### TASK BRIEF
An exact transcription of each entry below is required, without any pictures.

################

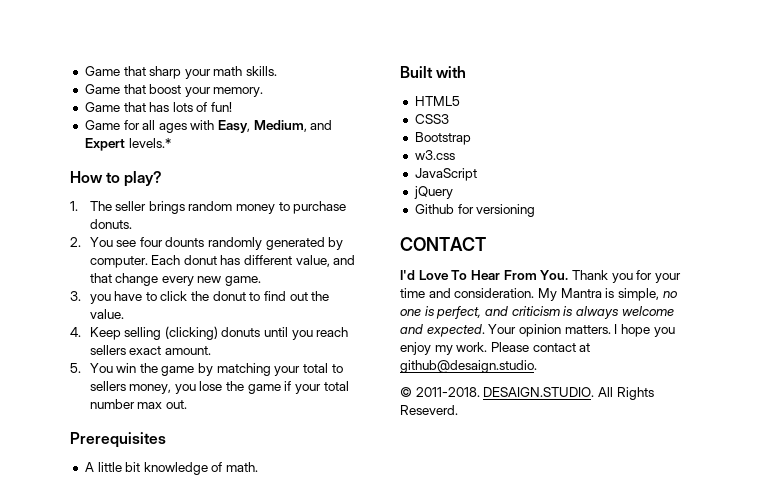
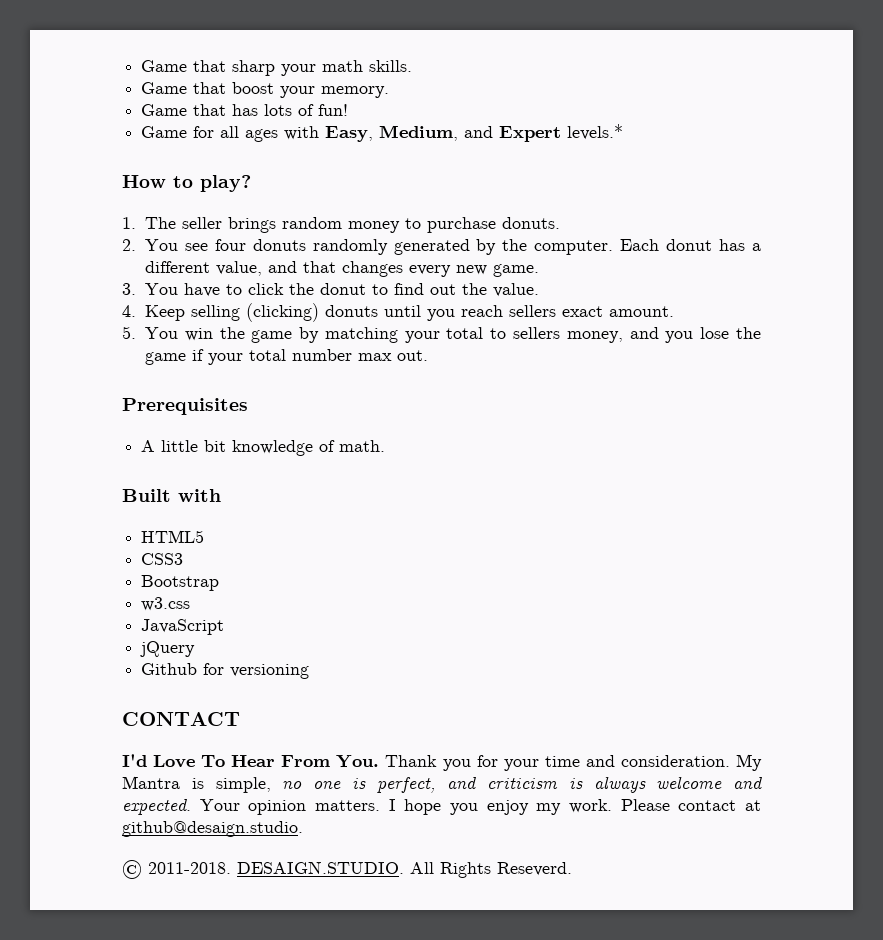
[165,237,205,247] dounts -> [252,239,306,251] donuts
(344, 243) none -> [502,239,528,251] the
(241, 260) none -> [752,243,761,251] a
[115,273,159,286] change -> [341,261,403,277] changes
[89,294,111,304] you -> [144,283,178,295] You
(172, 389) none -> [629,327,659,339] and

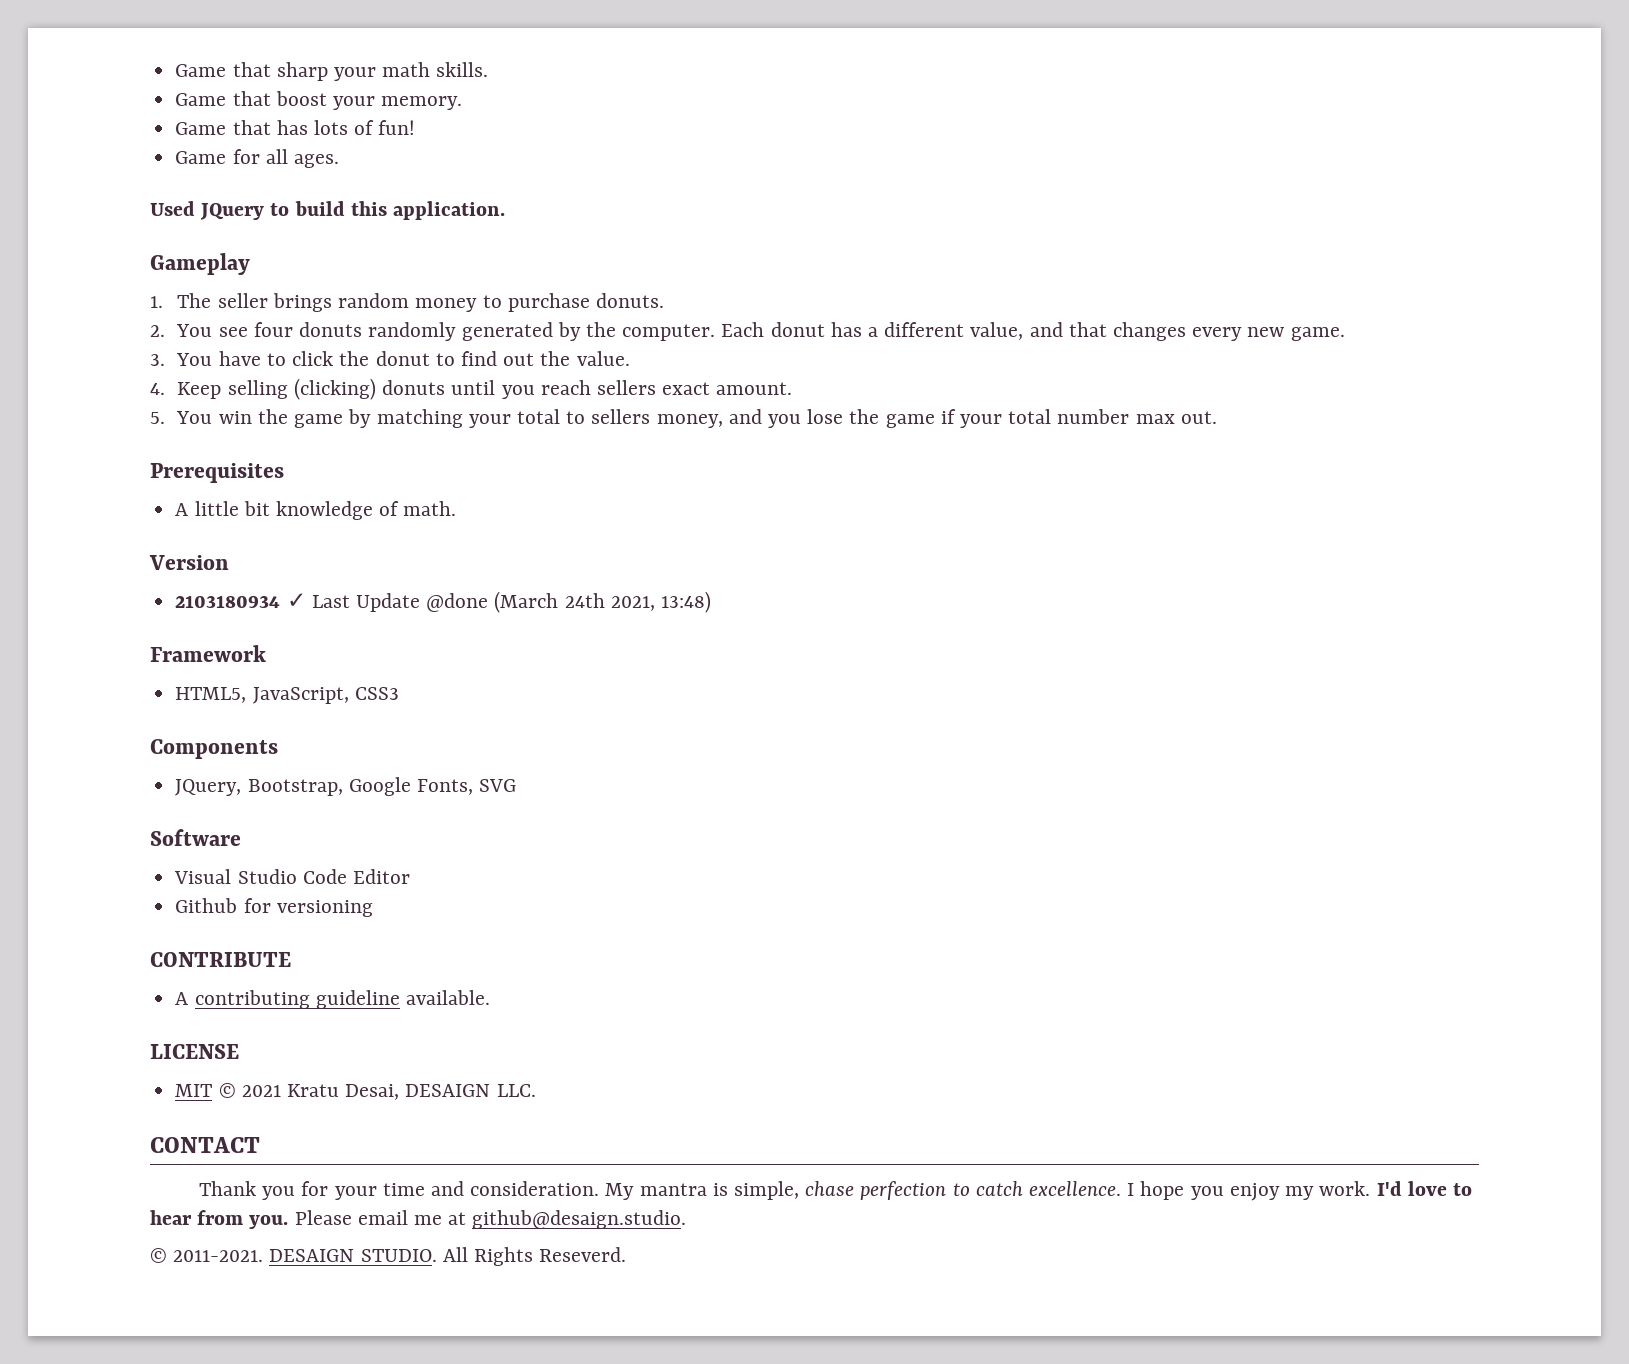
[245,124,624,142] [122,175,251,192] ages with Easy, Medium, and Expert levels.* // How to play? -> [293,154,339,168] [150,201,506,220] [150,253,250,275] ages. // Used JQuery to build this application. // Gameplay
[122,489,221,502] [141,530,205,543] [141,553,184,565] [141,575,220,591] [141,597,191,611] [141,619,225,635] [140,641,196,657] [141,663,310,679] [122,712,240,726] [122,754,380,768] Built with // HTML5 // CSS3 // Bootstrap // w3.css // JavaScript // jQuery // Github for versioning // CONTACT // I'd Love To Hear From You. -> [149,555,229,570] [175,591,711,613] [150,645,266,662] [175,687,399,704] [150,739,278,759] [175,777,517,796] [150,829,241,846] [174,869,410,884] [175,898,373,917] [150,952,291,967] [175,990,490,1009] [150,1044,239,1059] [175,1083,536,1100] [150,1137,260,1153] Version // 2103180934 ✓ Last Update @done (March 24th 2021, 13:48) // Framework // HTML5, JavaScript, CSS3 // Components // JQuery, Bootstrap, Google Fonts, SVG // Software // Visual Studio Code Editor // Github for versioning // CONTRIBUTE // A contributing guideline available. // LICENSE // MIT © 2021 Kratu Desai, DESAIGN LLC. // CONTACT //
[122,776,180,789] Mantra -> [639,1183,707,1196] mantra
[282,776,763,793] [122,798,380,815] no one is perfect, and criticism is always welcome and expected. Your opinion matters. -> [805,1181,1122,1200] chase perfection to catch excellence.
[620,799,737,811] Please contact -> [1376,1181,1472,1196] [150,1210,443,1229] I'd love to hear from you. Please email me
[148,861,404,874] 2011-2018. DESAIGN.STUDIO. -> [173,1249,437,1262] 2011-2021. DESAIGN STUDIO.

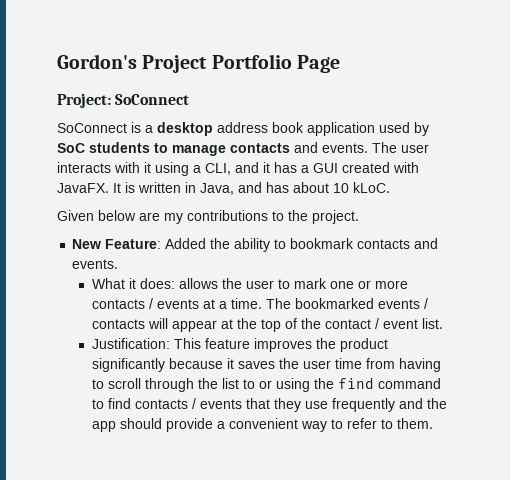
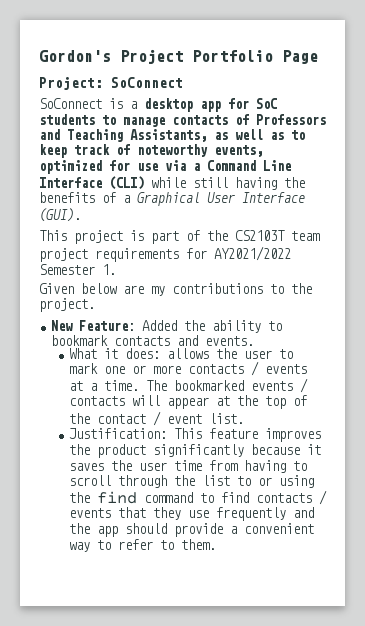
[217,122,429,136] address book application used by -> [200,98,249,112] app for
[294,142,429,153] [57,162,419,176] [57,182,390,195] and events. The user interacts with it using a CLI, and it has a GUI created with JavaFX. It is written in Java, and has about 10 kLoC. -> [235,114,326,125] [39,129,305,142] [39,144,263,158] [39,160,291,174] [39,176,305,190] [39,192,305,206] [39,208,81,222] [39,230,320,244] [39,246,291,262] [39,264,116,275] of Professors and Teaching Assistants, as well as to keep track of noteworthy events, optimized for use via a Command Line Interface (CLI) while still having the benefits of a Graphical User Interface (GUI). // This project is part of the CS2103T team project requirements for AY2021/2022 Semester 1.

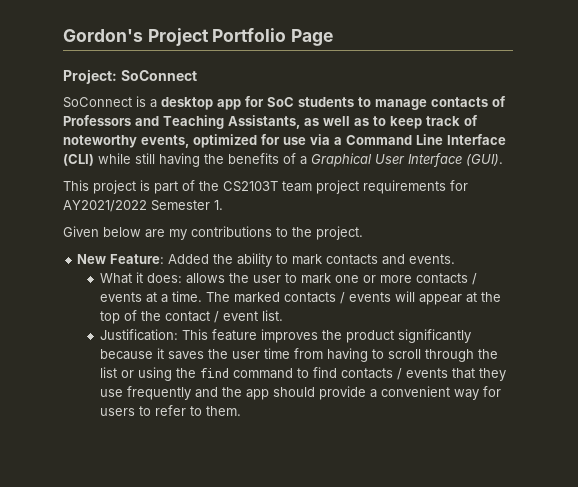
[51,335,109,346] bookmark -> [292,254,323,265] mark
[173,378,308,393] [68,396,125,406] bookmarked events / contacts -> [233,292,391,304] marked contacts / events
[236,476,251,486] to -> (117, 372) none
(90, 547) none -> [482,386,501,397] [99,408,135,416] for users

################

### ANSWER FOR THIS EXERCISE
[165,237,205,247] dounts -> [252,239,306,251] donuts
(344, 243) none -> [502,239,528,251] the
(241, 260) none -> [752,243,761,251] a
[115,273,159,286] change -> [341,261,403,277] changes
[89,294,111,304] you -> [144,283,178,295] You
(172, 389) none -> [629,327,659,339] and

[245,124,624,142] [122,175,251,192] ages with Easy, Medium, and Expert levels.* // How to play? -> [293,154,339,168] [150,201,506,220] [150,253,250,275] ages. // Used JQuery to build this application. // Gameplay
[122,489,221,502] [141,530,205,543] [141,553,184,565] [141,575,220,591] [141,597,191,611] [141,619,225,635] [140,641,196,657] [141,663,310,679] [122,712,240,726] [122,754,380,768] Built with // HTML5 // CSS3 // Bootstrap // w3.css // JavaScript // jQuery // Github for versioning // CONTACT // I'd Love To Hear From You. -> [149,555,229,570] [175,591,711,613] [150,645,266,662] [175,687,399,704] [150,739,278,759] [175,777,517,796] [150,829,241,846] [174,869,410,884] [175,898,373,917] [150,952,291,967] [175,990,490,1009] [150,1044,239,1059] [175,1083,536,1100] [150,1137,260,1153] Version // 2103180934 ✓ Last Update @done (March 24th 2021, 13:48) // Framework // HTML5, JavaScript, CSS3 // Components // JQuery, Bootstrap, Google Fonts, SVG // Software // Visual Studio Code Editor // Github for versioning // CONTRIBUTE // A contributing guideline available. // LICENSE // MIT © 2021 Kratu Desai, DESAIGN LLC. // CONTACT //
[122,776,180,789] Mantra -> [639,1183,707,1196] mantra
[282,776,763,793] [122,798,380,815] no one is perfect, and criticism is always welcome and expected. Your opinion matters. -> [805,1181,1122,1200] chase perfection to catch excellence.
[620,799,737,811] Please contact -> [1376,1181,1472,1196] [150,1210,443,1229] I'd love to hear from you. Please email me
[148,861,404,874] 2011-2018. DESAIGN.STUDIO. -> [173,1249,437,1262] 2011-2021. DESAIGN STUDIO.

[217,122,429,136] address book application used by -> [200,98,249,112] app for
[294,142,429,153] [57,162,419,176] [57,182,390,195] and events. The user interacts with it using a CLI, and it has a GUI created with JavaFX. It is written in Java, and has about 10 kLoC. -> [235,114,326,125] [39,129,305,142] [39,144,263,158] [39,160,291,174] [39,176,305,190] [39,192,305,206] [39,208,81,222] [39,230,320,244] [39,246,291,262] [39,264,116,275] of Professors and Teaching Assistants, as well as to keep track of noteworthy events, optimized for use via a Command Line Interface (CLI) while still having the benefits of a Graphical User Interface (GUI). // This project is part of the CS2103T team project requirements for AY2021/2022 Semester 1.

[51,335,109,346] bookmark -> [292,254,323,265] mark
[173,378,308,393] [68,396,125,406] bookmarked events / contacts -> [233,292,391,304] marked contacts / events
[236,476,251,486] to -> (117, 372) none
(90, 547) none -> [482,386,501,397] [99,408,135,416] for users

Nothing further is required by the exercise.